## WHAT THE EXERCISE ASKS:
Give back, word for word, the lines in the listing below from the one holding "первом пункта 19" down to the one holding "первом пункта 18", both ends included.

══════

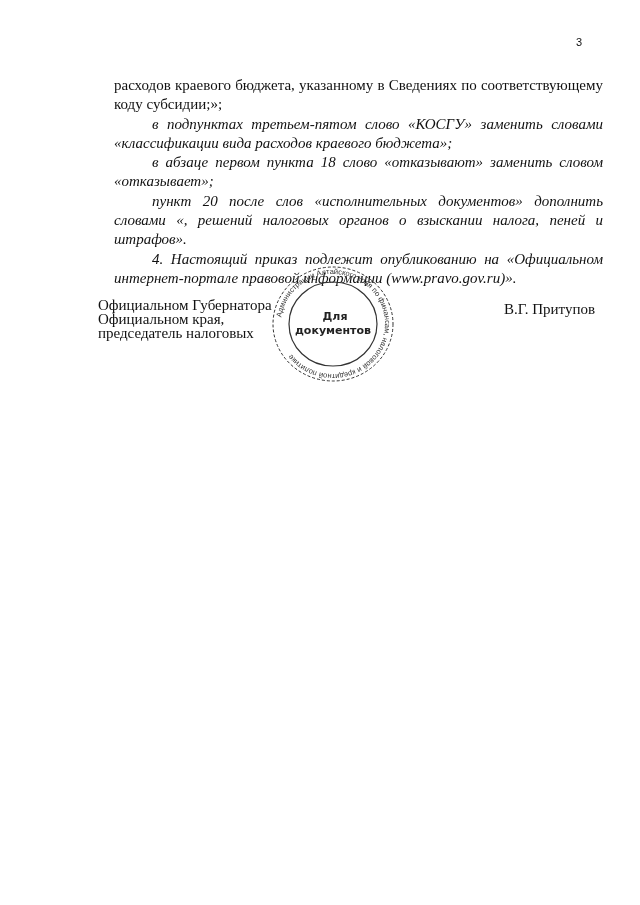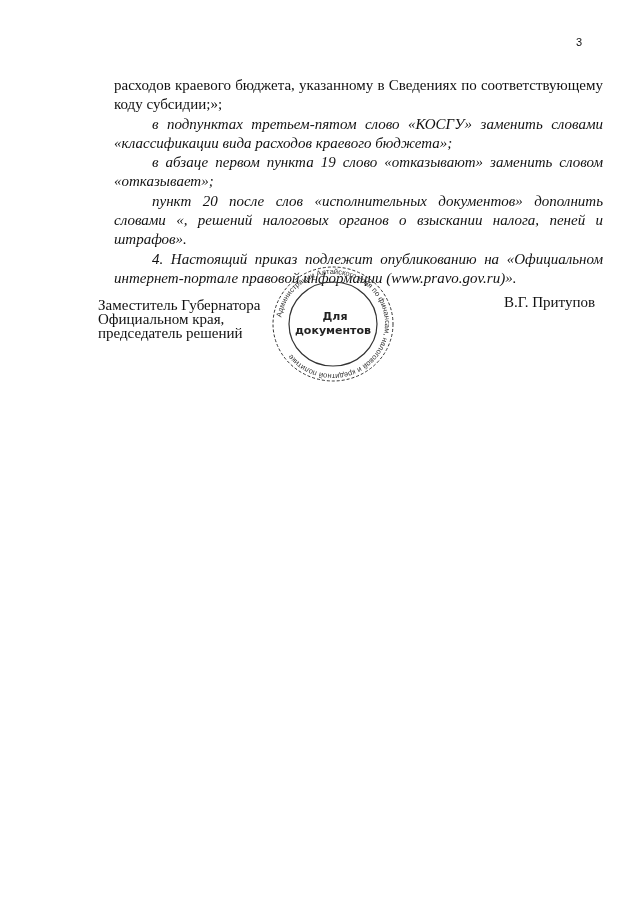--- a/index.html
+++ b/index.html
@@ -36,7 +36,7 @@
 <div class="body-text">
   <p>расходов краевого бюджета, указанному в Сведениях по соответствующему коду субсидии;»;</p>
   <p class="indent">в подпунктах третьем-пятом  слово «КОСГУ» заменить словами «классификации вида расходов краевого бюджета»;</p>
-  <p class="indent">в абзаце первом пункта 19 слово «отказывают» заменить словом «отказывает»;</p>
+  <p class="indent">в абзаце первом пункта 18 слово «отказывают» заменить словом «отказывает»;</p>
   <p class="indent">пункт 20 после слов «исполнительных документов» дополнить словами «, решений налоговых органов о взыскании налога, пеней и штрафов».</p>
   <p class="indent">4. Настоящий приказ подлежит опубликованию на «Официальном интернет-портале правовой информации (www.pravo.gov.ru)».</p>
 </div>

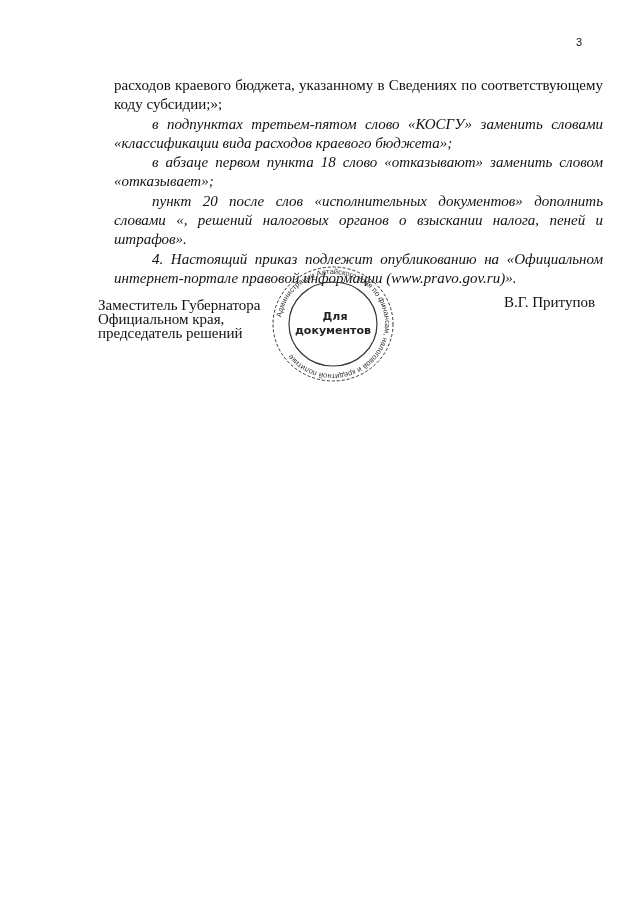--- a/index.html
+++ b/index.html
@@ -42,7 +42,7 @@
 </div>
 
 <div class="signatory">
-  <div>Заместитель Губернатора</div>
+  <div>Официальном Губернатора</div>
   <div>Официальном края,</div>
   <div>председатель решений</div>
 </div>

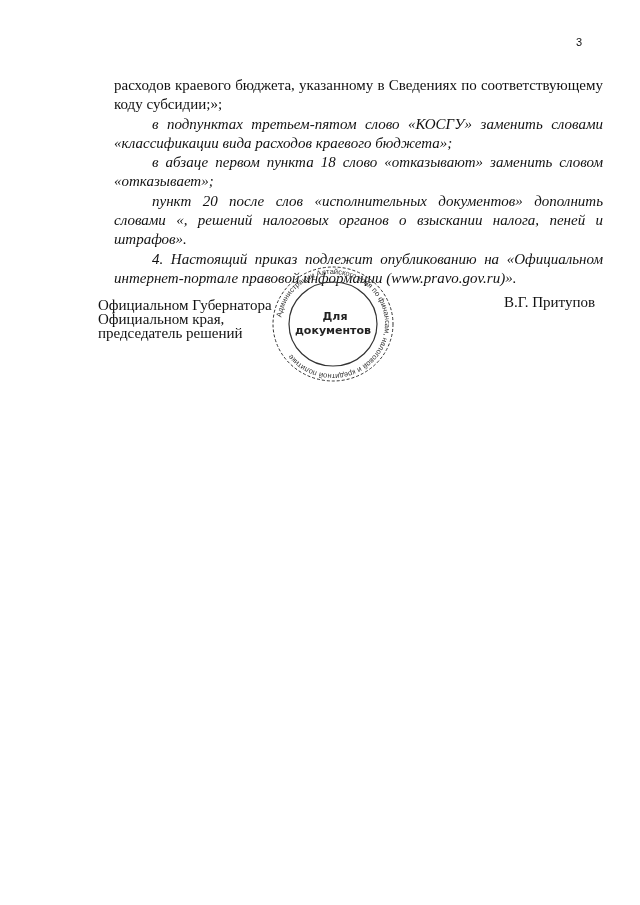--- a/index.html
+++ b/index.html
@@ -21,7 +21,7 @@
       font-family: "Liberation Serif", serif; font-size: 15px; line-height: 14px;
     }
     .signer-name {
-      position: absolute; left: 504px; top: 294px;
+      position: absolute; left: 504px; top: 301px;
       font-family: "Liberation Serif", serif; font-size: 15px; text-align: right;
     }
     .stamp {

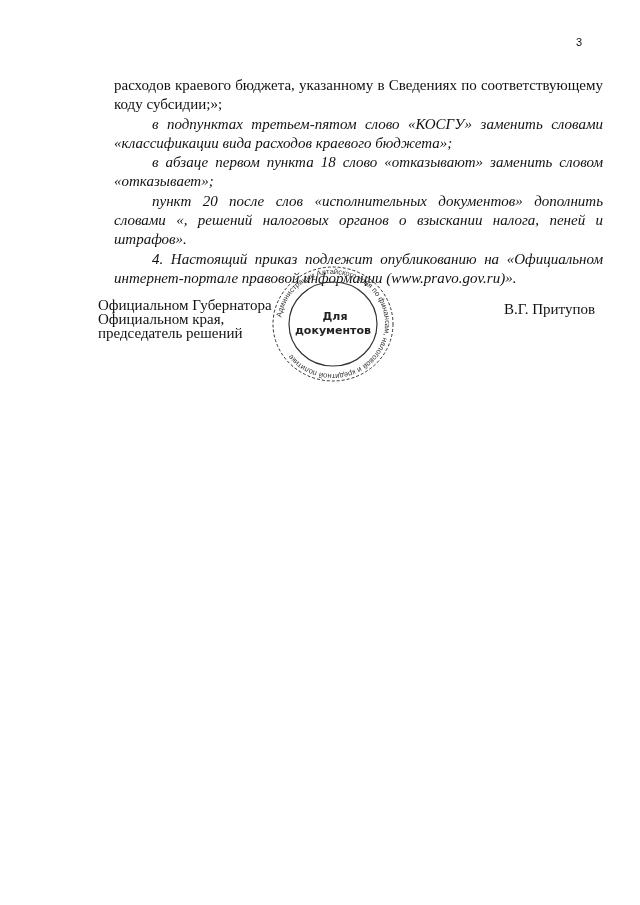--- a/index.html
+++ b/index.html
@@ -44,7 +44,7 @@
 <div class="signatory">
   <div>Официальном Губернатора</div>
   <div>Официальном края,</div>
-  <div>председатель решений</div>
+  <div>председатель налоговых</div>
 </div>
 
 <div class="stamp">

══════

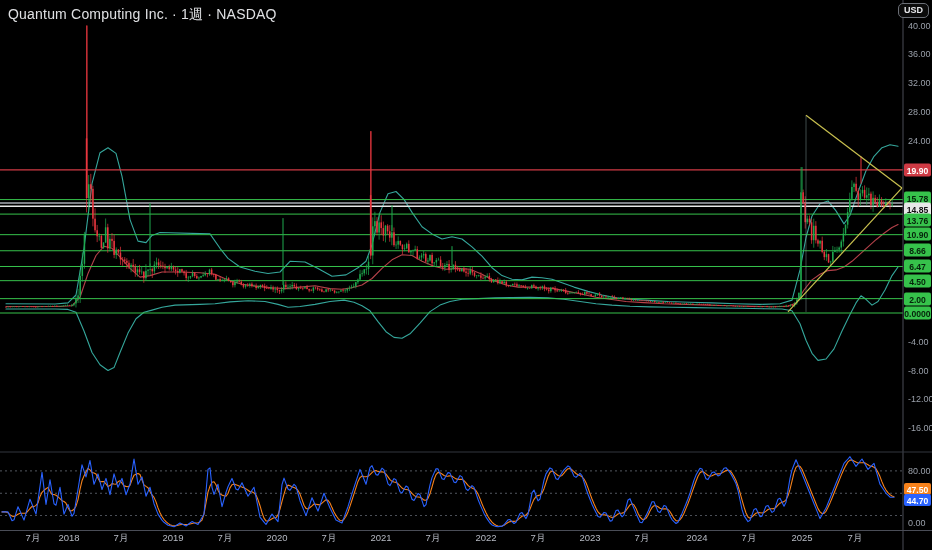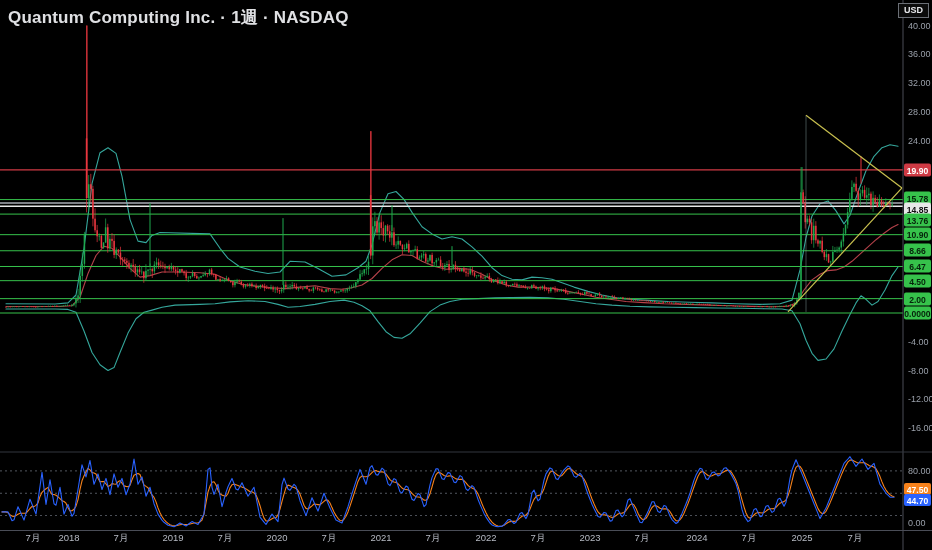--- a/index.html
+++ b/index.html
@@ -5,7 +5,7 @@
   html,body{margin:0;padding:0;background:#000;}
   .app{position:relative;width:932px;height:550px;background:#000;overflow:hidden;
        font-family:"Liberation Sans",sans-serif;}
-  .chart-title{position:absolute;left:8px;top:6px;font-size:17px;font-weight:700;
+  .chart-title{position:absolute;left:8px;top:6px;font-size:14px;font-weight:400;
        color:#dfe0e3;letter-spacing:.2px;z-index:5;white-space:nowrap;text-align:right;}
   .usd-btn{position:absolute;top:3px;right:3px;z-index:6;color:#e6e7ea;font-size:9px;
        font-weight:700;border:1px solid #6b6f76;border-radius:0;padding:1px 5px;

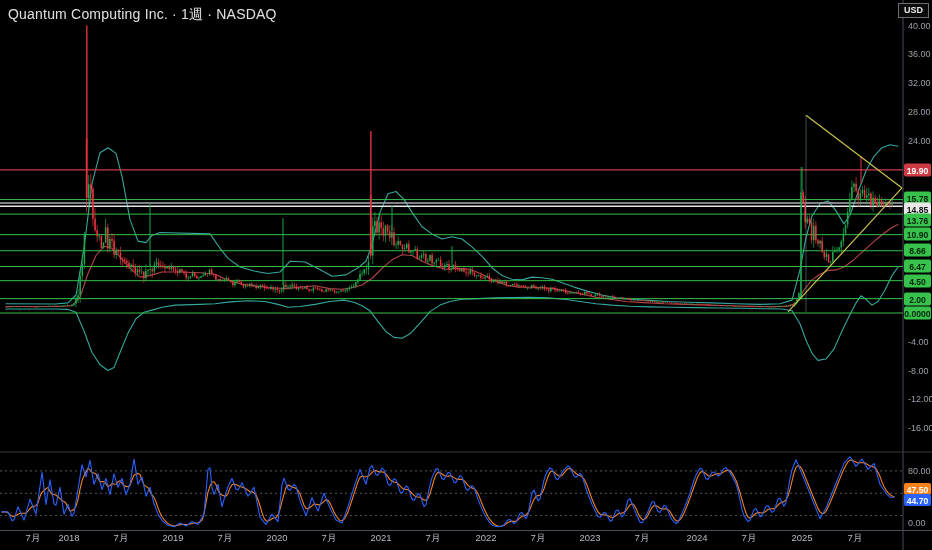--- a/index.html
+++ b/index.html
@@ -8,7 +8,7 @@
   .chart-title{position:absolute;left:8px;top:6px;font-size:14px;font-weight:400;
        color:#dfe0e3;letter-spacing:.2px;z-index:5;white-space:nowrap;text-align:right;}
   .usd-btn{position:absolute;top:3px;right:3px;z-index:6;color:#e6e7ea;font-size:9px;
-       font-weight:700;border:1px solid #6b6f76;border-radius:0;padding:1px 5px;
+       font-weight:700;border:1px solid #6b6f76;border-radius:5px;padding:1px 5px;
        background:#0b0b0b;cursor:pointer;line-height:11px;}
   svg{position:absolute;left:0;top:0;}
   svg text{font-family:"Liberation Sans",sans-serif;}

══════

## TASK RESULT:
-  <p class="indent">в абзаце первом пункта 19 слово «отказывают» заменить словом «отказывает»;</p>
+  <p class="indent">в абзаце первом пункта 18 слово «отказывают» заменить словом «отказывает»;</p>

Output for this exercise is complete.